Vicini e lontani – Lc 4,24-30

Vicini e lontani – Lc 4,24-30

In quel tempo, Gesù [cominciò a dire nella sinagoga a Nàzaret:] «In verità io vi dico: nessun profeta è bene accetto nella sua patria. Anzi, in verità io vi dico: c’erano molte vedove in Israele al tempo di Elìa, quando il cielo fu chiuso per tre anni e sei mesi e ci fu una grande carestia in tutto il paese; ma a nessuna di esse fu mandato Elìa, se non a una vedova a Sarèpta di Sidóne. C’erano molti lebbrosi in Israele al tempo del profeta Elisèo; ma nessuno di loro fu purificato, se non Naamàn, il Siro».
All’udire queste cose, tutti nella sinagoga si riempirono di sdegno. Si alzarono e lo cacciarono fuori della città e lo condussero fin sul ciglio del monte, sul quale era costruita la loro città, per gettarlo giù. Ma egli, passando in mezzo a loro, si mise in cammino.

E’ un periodo davvero strano, questo. E il vangelo sembra parlare proprio di noi. La gente si infuria con Gesù perché egli sta dicendo semplicemente di non pensare di essere il centro del mondo, quelli sempre più sfortunati, le uniche calamite di ogni sofferenza.

Sta parlando anche di noi: la nostra fatica di queste settimane non dev’essere motivo di isolamento (“solo noi stiamo male”), ma di empatia, di vicinanza a tutti i sofferenti del mondo.

Se c’è una cosa che possiamo imparare da questo periodo, è il coraggio di trasformare la sofferenza in motivo di vicinanza e di fratellanza. Serve coraggio a riconoscere che la passione è ciò che lega tutti gli uomini, indipendentemente dalle differenze che ci segnano. Ancora di più a credere che la speranza può legarci ancora più forte.

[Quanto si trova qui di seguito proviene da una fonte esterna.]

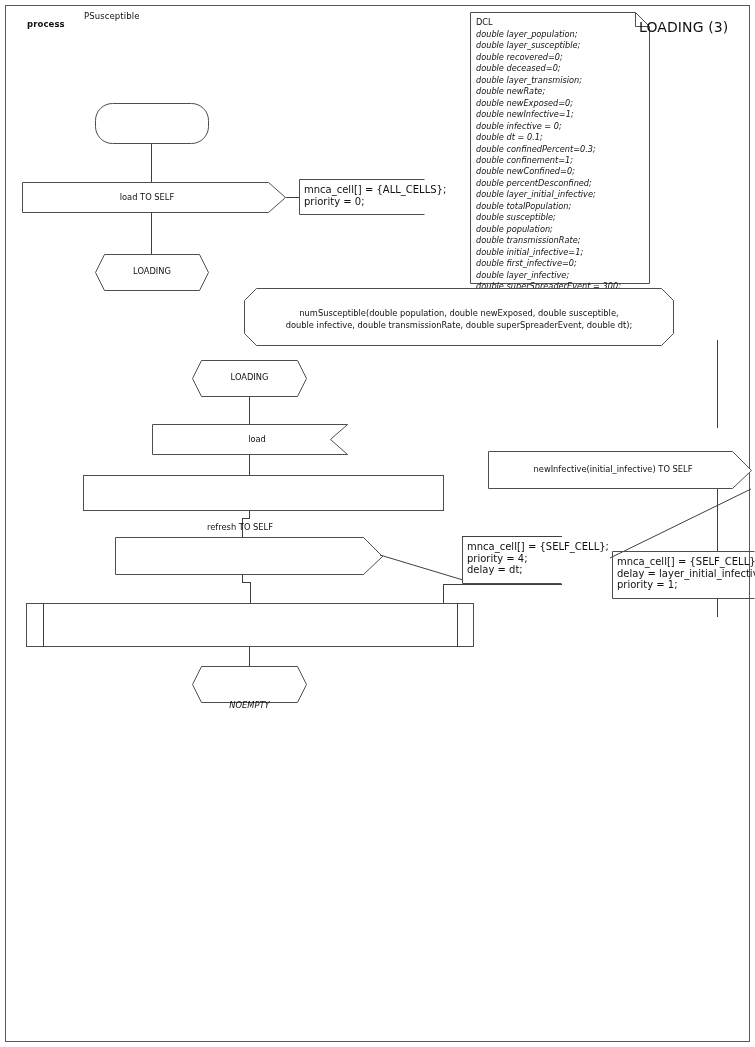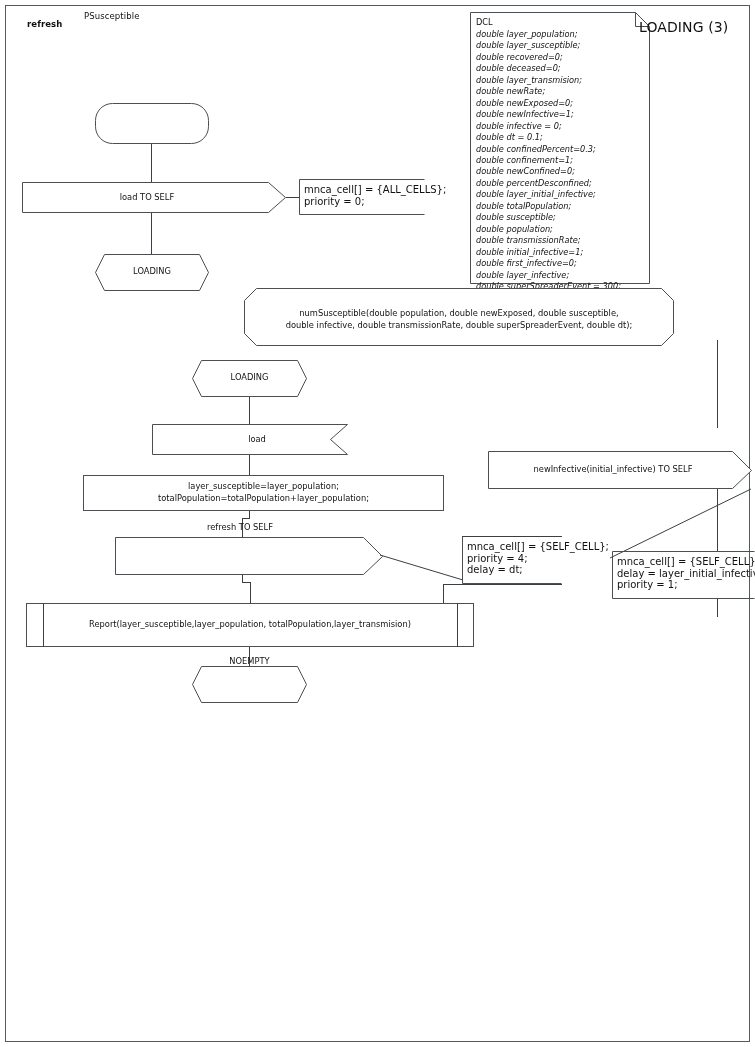"refresh" div.hdr { text: refresh -> process }
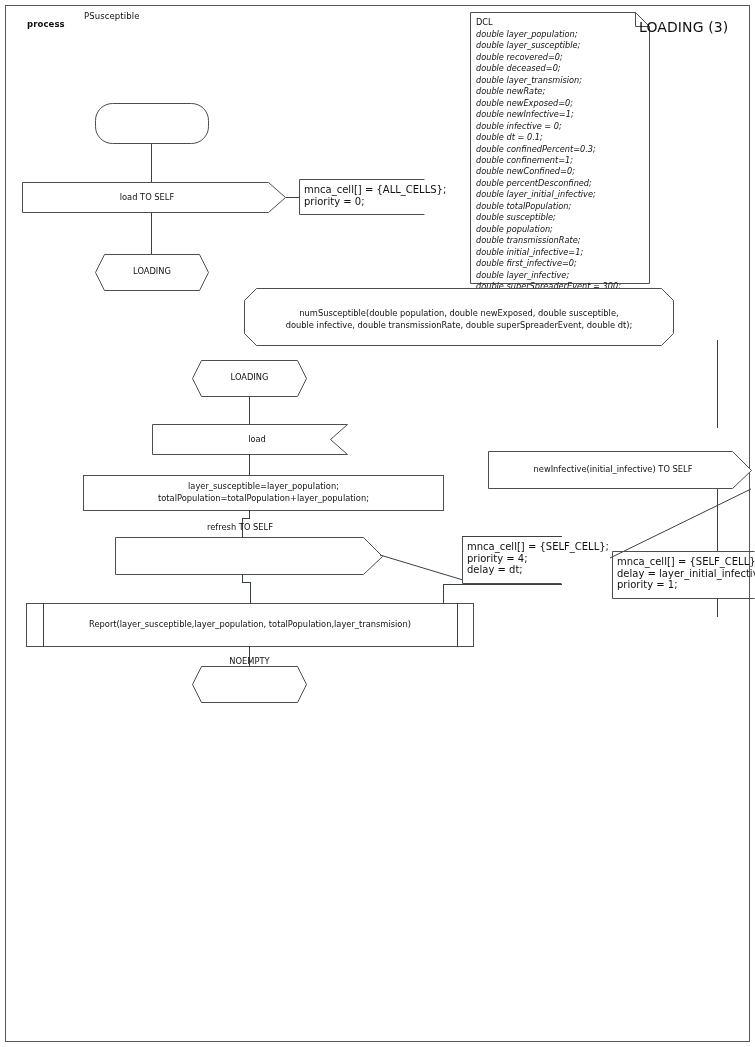"layer_susceptible=layer_population;" div.label { html: <div>layer_susceptible=layer_population; totalPopulation=totalPopulation+layer_population;</div> -> none }
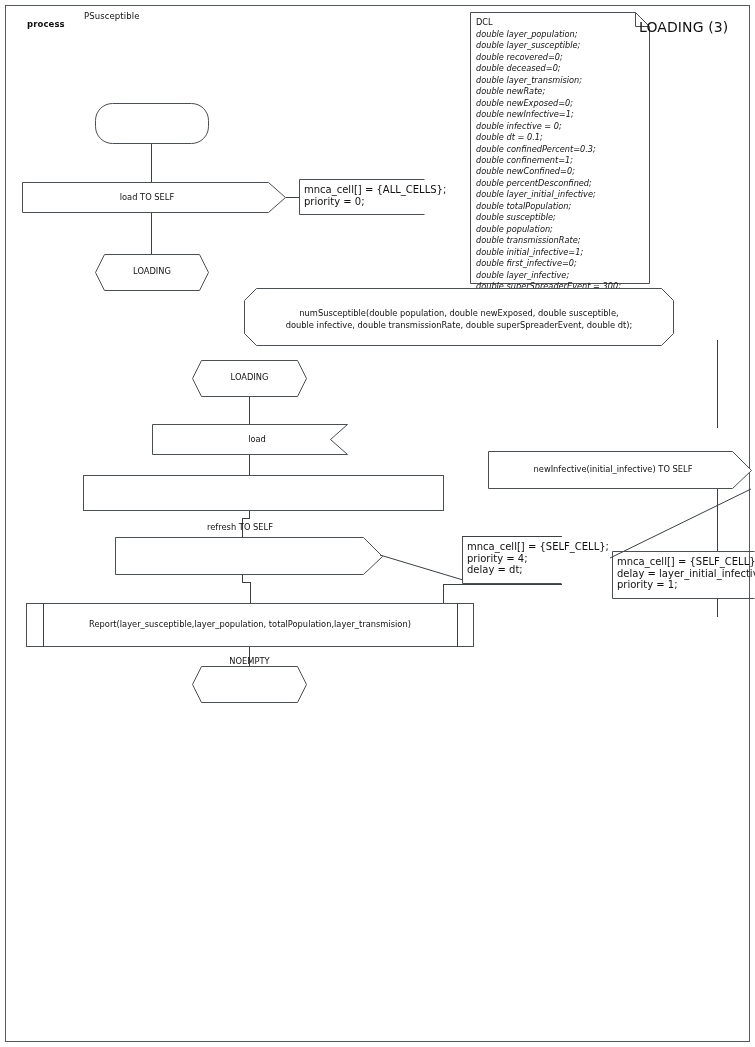"Report(layer_susceptible,layer_populatio" div.label { html: <div>Report(layer_susceptible,layer_population, totalPopulation,layer_transmision)</div> -> none }
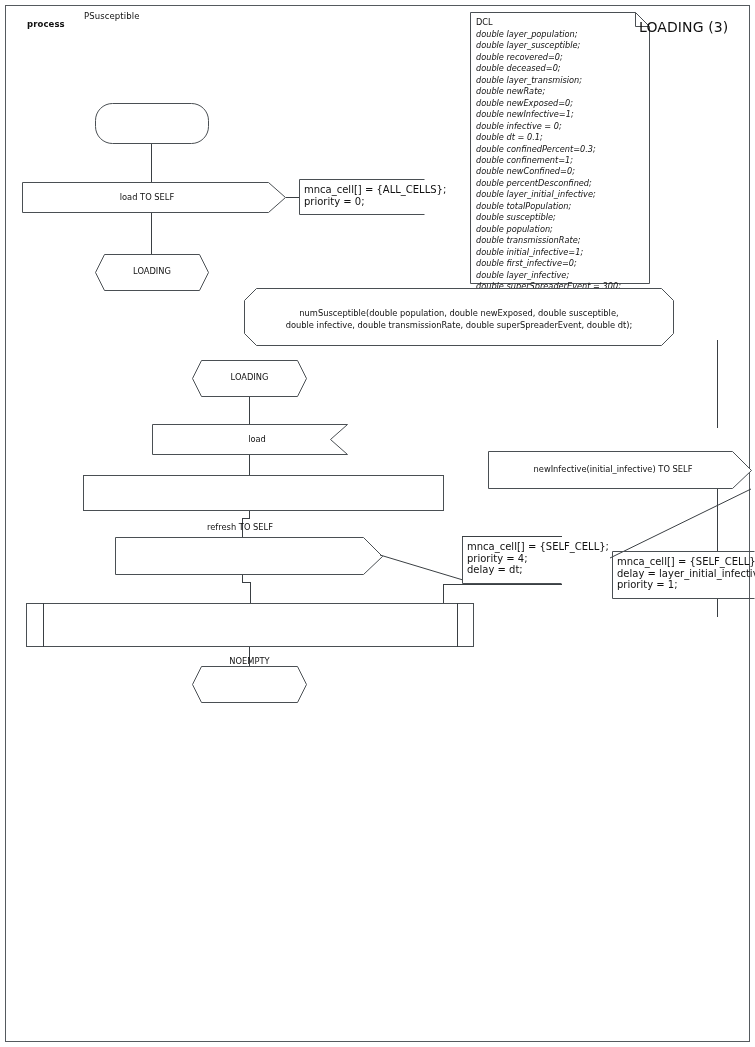"NOEMPTY" div.label { font-style: none -> italic; top: 656px -> 700px }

I contemporanei di Gesù a Nazaret non hanno voluto accettare che o si cresce insieme, o non cresce nessuno. E’ comprensibile, perché è una bella fatica accettare questa legge scritta nel cuore di ogni figlo di Dio. Con tutti i nostri limiti e le nostre fragilità, noi siamo chiamati a comprenderlo in profondità, a pregare gli uni per gli altri, a farci sentire, a farci presenti come possiamo: che la solitudine di tutti venga riempita.